Provided entries START
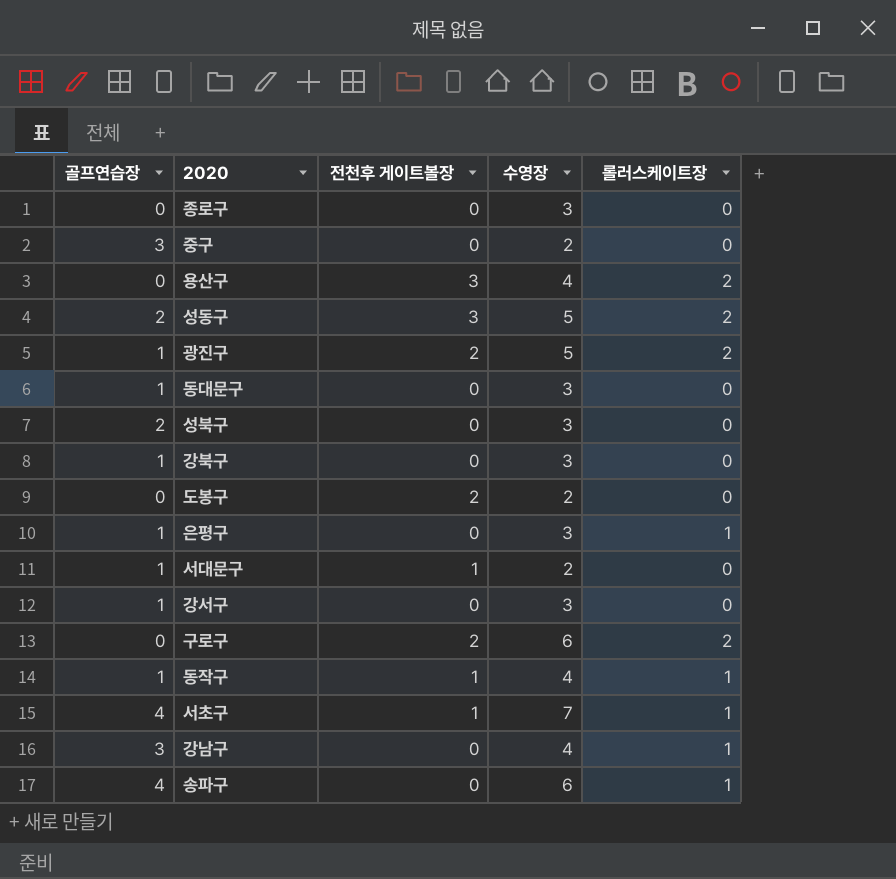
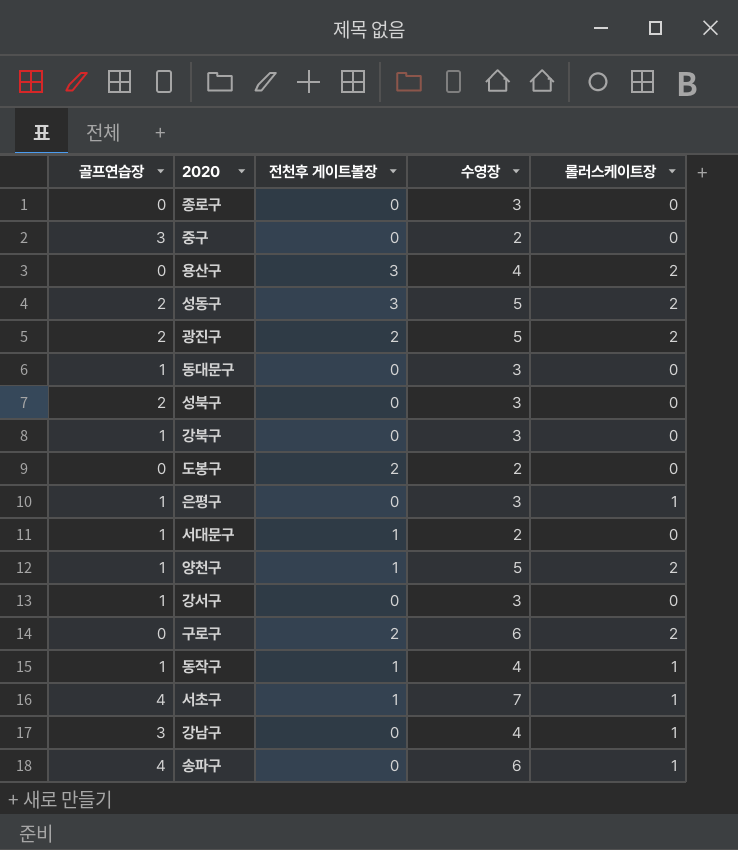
광진구 | 골프연습장: 1 -> 2
row 양천구: none -> 1 | 1 | 5 | 2

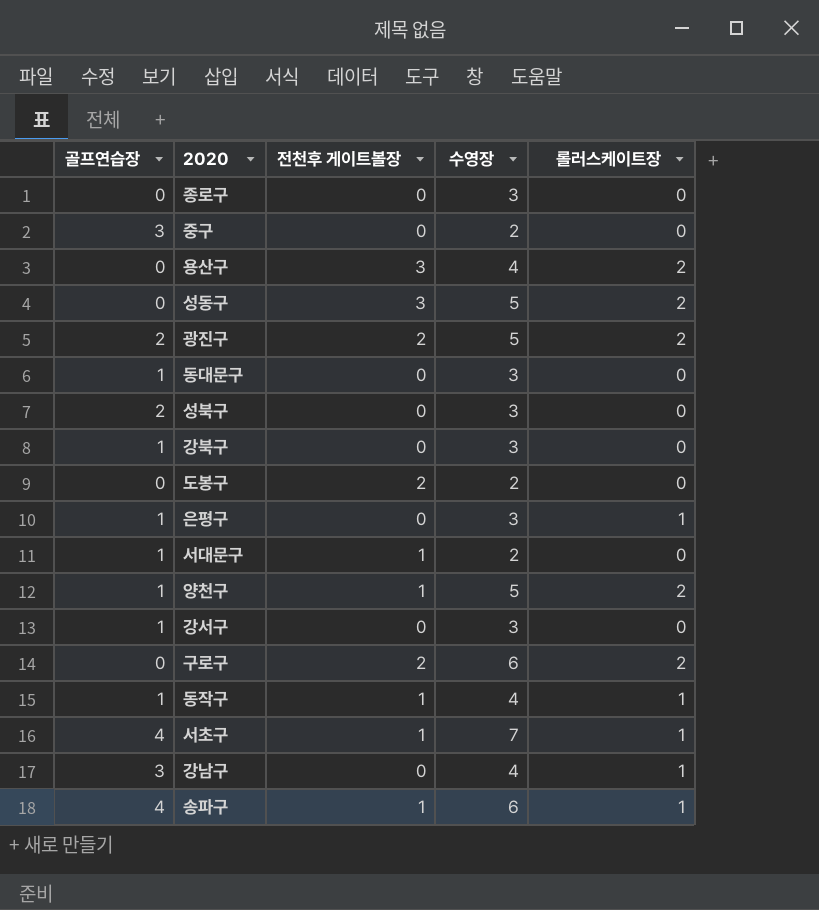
성동구 | 골프연습장: 2 -> 0
송파구 | 전천후 게이트볼장: 0 -> 1

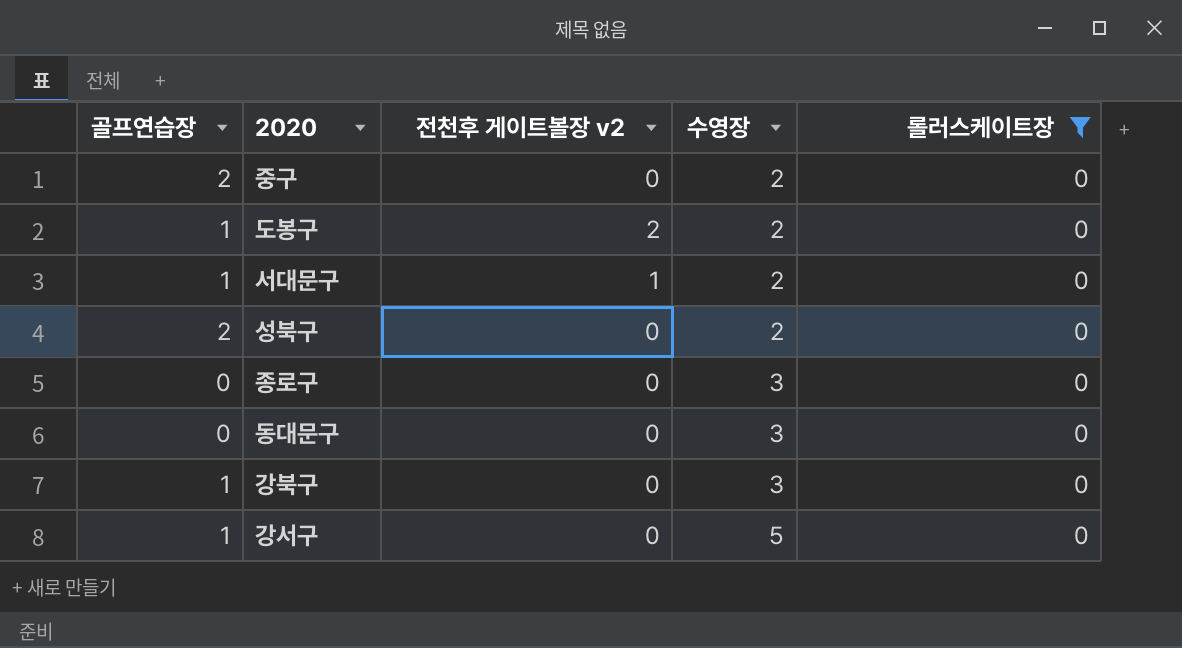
filter: none -> 롤러스케이트장 = 0
row order: none -> 수영장 ascending
column name: 전천후 게이트볼장 -> 전천후 게이트볼장 v2
중구 | 골프연습장: 3 -> 2
도봉구 | 골프연습장: 0 -> 1
성북구 | 수영장: 3 -> 2
동대문구 | 골프연습장: 1 -> 0
강서구 | 수영장: 3 -> 5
Provided entries END
» Activity:
Keep only the lines from the one containing "filter: none -> 롤러스케이트장 = 0" to the end of the entries, and repeat them exactly.

» Response to the task:
filter: none -> 롤러스케이트장 = 0
row order: none -> 수영장 ascending
column name: 전천후 게이트볼장 -> 전천후 게이트볼장 v2
중구 | 골프연습장: 3 -> 2
도봉구 | 골프연습장: 0 -> 1
성북구 | 수영장: 3 -> 2
동대문구 | 골프연습장: 1 -> 0
강서구 | 수영장: 3 -> 5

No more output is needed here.